**Task data**

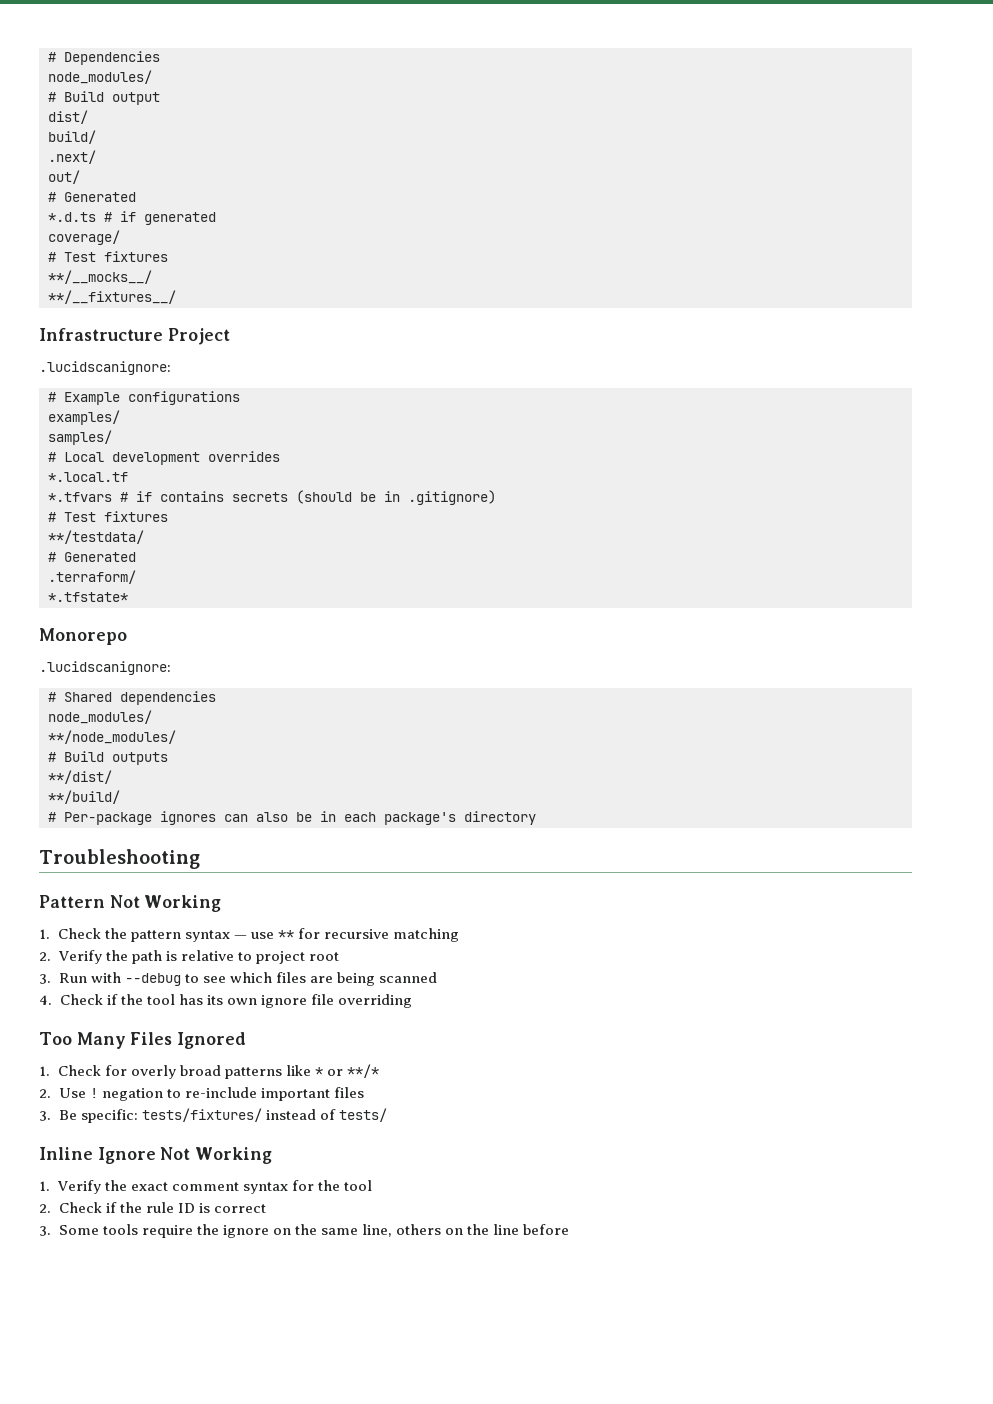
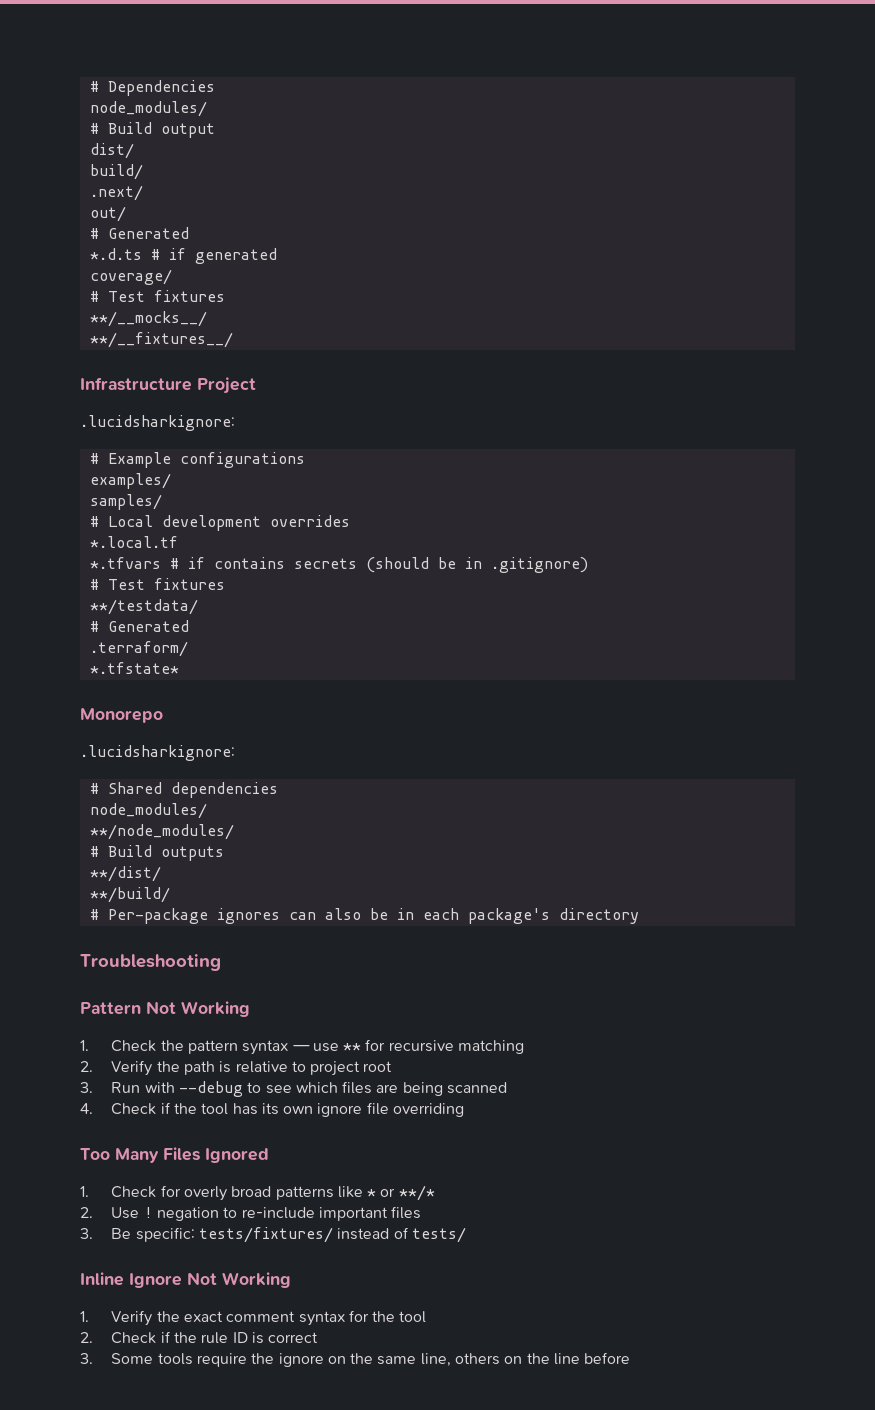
  Infrastructure Project
- .lucidscanignore:
+ .lucidsharkignore:
  Monorepo
- .lucidscanignore:
+ .lucidsharkignore:

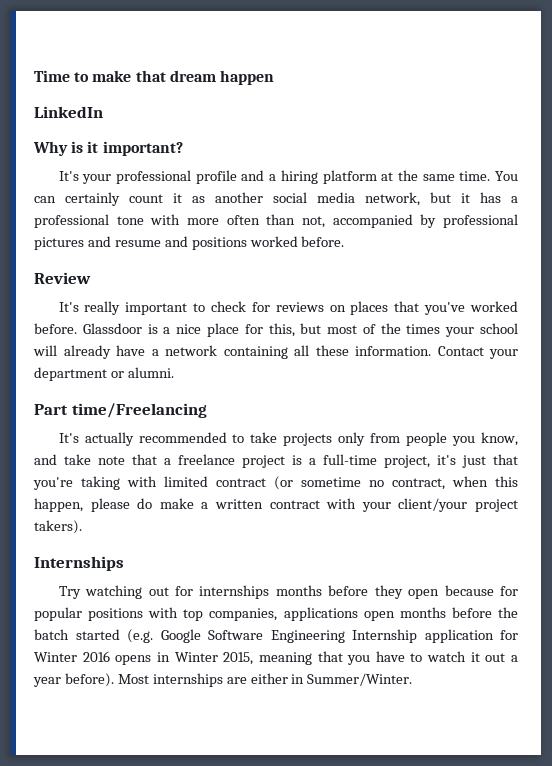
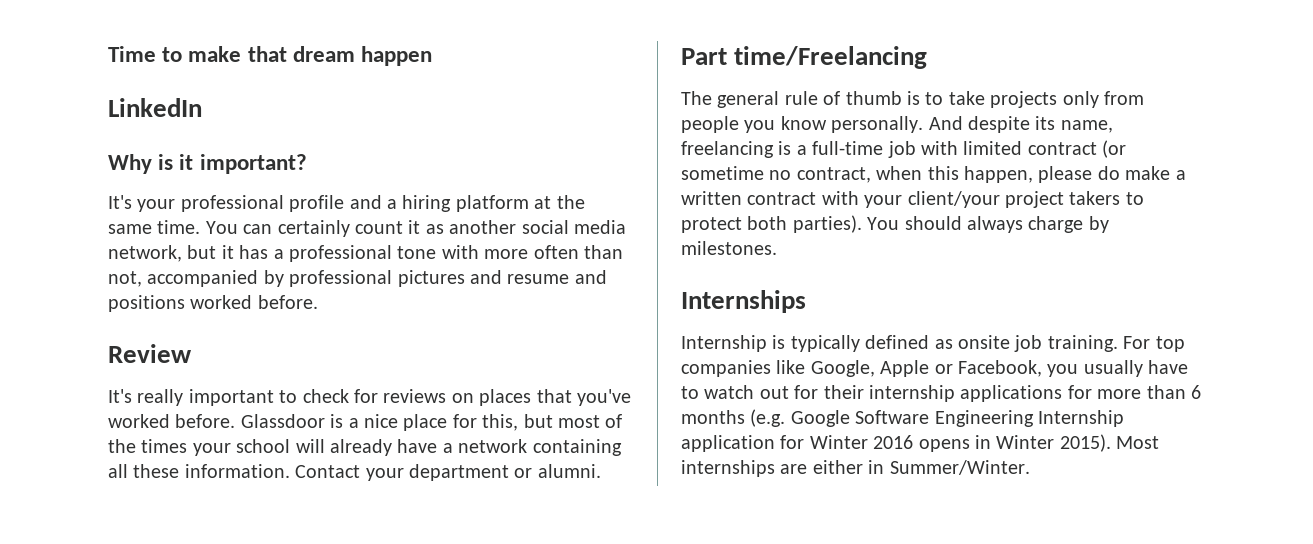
- It's actually recommended to take projects only from people you know, and take note that a freelance project is a full-time project, it's just that you're taking with limited contract (or sometime no contract, when this happen, please do make a written contract with your client/your project takers).
+ The general rule of thumb is to take projects only from people you know personally. And despite its name, freelancing is a full-time job with limited contract (or sometime no contract, when this happen, please do make a written contract with your client/your project takers to protect both parties). You should always charge by milestones.
  Internships
- Try watching out for internships months before they open because for popular positions with top companies, applications open months before the batch started (e.g. Google Software Engineering Internship application for Winter 2016 opens in Winter 2015, meaning that you have to watch it out a year before).
+ Internship is typically defined as onsite job training. For top companies like Google, Apple or Facebook, you usually have to watch out for their internship applications for more than 6 months (e.g. Google Software Engineering Internship application for Winter 2016 opens in Winter 2015).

**Exercise**
With the pictures set aside, write out the whole listing exactly.

**Answer for this exercise**
  Infrastructure Project
- .lucidscanignore:
+ .lucidsharkignore:
  Monorepo
- .lucidscanignore:
+ .lucidsharkignore:

- It's actually recommended to take projects only from people you know, and take note that a freelance project is a full-time project, it's just that you're taking with limited contract (or sometime no contract, when this happen, please do make a written contract with your client/your project takers).
+ The general rule of thumb is to take projects only from people you know personally. And despite its name, freelancing is a full-time job with limited contract (or sometime no contract, when this happen, please do make a written contract with your client/your project takers to protect both parties). You should always charge by milestones.
  Internships
- Try watching out for internships months before they open because for popular positions with top companies, applications open months before the batch started (e.g. Google Software Engineering Internship application for Winter 2016 opens in Winter 2015, meaning that you have to watch it out a year before).
+ Internship is typically defined as onsite job training. For top companies like Google, Apple or Facebook, you usually have to watch out for their internship applications for more than 6 months (e.g. Google Software Engineering Internship application for Winter 2016 opens in Winter 2015).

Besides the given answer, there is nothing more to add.